Explain why the Goldman-Hodgkin-Katz equation provides a more accurate prediction of membrane potential that the Nernst equation.

Answer 33

Nernst eq assumes that channels are only permeable to 1 specific ion species. While this equation takes into account that channels may be permeable to more than 1 ion species.

Question 34

Explain why the Goldman-Hodgkin-Katz equation provides a more accurate prediction of membrane potential that the Nernst equation.

Answer 34

Nernst eq assumes that channels are only permeable to 1 specific ion species. While this equation takes into account that channels may be permeable to more than 1 ion species.

Question 35

Explain the mechanisms of action potentials

Answer 35

1. Initiation: AP initiated at axon initial segment (adjacent to axon hillock).
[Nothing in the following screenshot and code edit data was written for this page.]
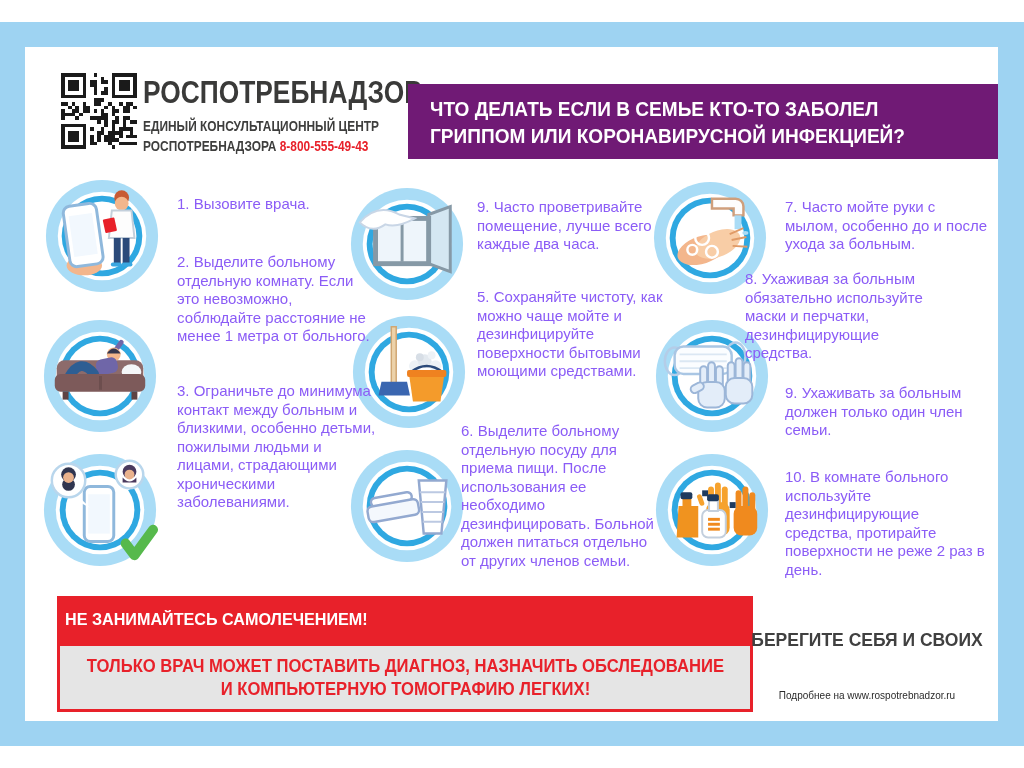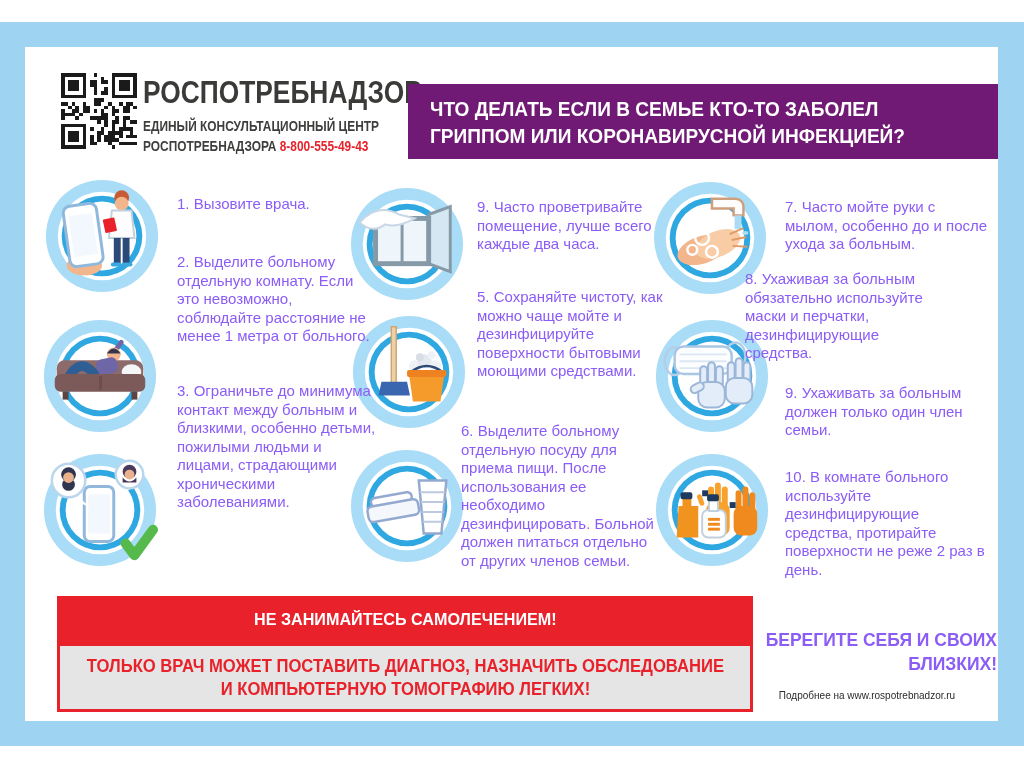"НЕ ЗАНИМАЙТЕСЬ САМОЛЕЧЕНИЕМ!" .warnbox .top { justify-content: center -> none }
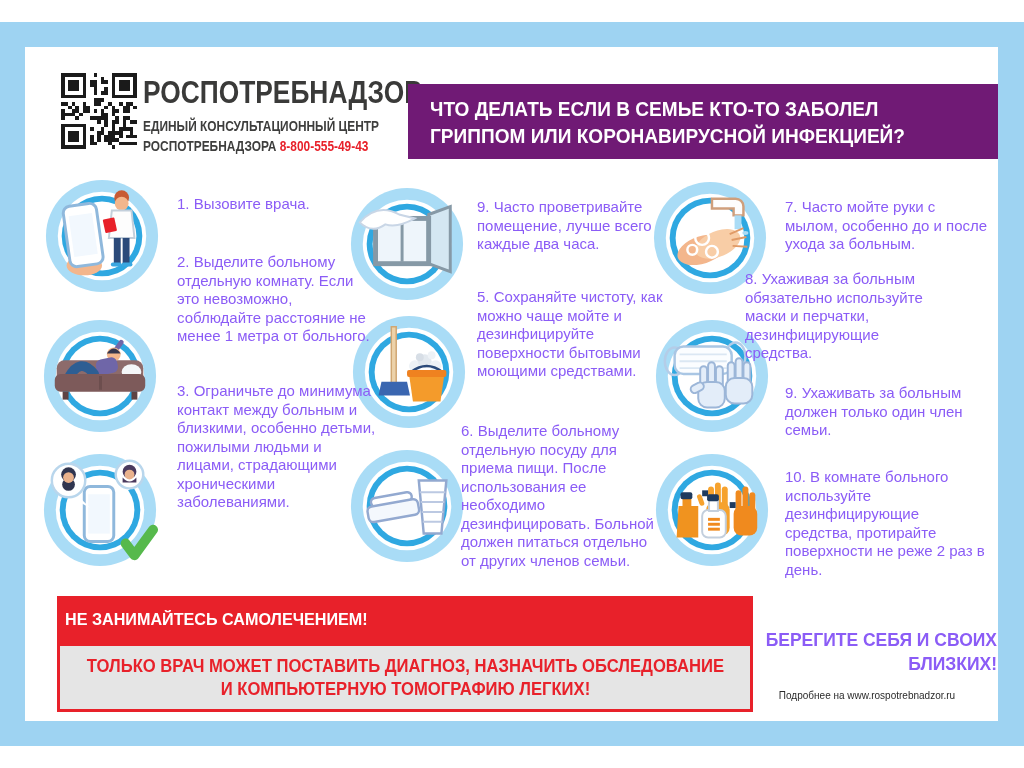"БЕРЕГИТЕ СЕБЯ И СВОИХ" .closing div { color: #8b5cf6 -> #404040; text-align: right -> none }
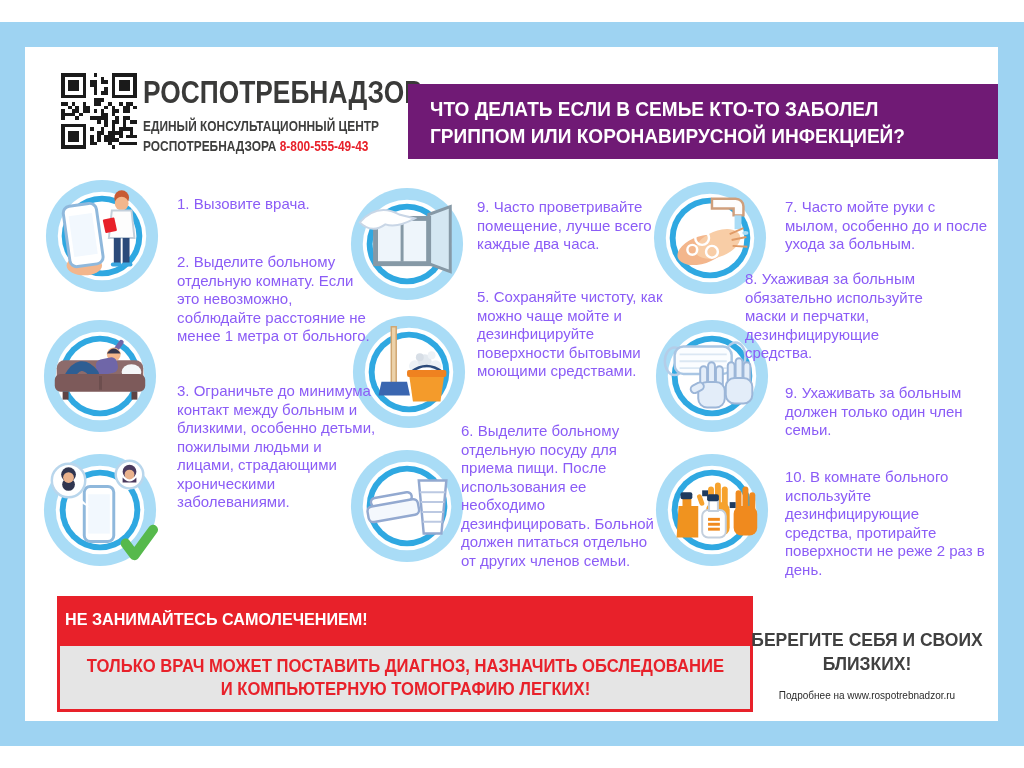"БЛИЗКИХ!" div { html: <div>БЛИЗКИХ!</div> -> none }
This is because this part of the membrane has a lower threshold
2. Propagation: AP travels down the axon, away from the soma to the axon terminal.

Question 36

Explain how the mechanisms of action potential propagation differ between myelinated and unmyelinated axons and the implication that this has for conduction velocity.

Answer 36

Unmyelinated
* AP in membrane causes VGNaC to open in adjacent membrane
* Na+ goes into cell and initiates AP further along axon
* Conduction velocity is quite slow (0.5-2.5 m/s)
Myelinated
* Wrapped in thick myelin sheath
* Node of ranvier: gaps in myelin sheath, axon is exposed
* Heavy insulation from myelin enables VGNa+C to detect the voltage of AP in adjacent node (AP can jump from node to node)
* Called Saltatory conduction
* Therefore, slow propagation of AP along nodes, but very rapid saltatory communication between nodes
* Causes conduction velocity to be much quicker (12-130 m/sec)

Question 37

What are refactory periods?

Answer 37

• Refactory period keeps AP moving in 1 direction
• Region that AP has just passed through becomes refactory (inactive) for a short time
• Difficult to initiate AP in this part (hence 1 direction)

Question 38

Exaplin the ionic basis for absolute refactory periods

Answer 38

• When the second stimulus is applied, cell fails to produce AP
  Caused by:
• VGNaC hae opened then closed again
• They get “jammed”
• Called Na+ channel inactivation

Question 39

Explain the ionic basis of relative refactory period

Answer 39

• Small AP that gradually increases in size as the delay between stimuli increases
• AP with reduced amplitude
• Caused by gradual recovery of VGNaC
• As more and more of these Na+ channels come out of inactivation, more and more of them can be opened by the stimulus and more and more Na+ can flow into the cell. Because Na+ influx is responsible for the depolarising phase of the action potential the greater the influx of Na+ the bigger the action potential.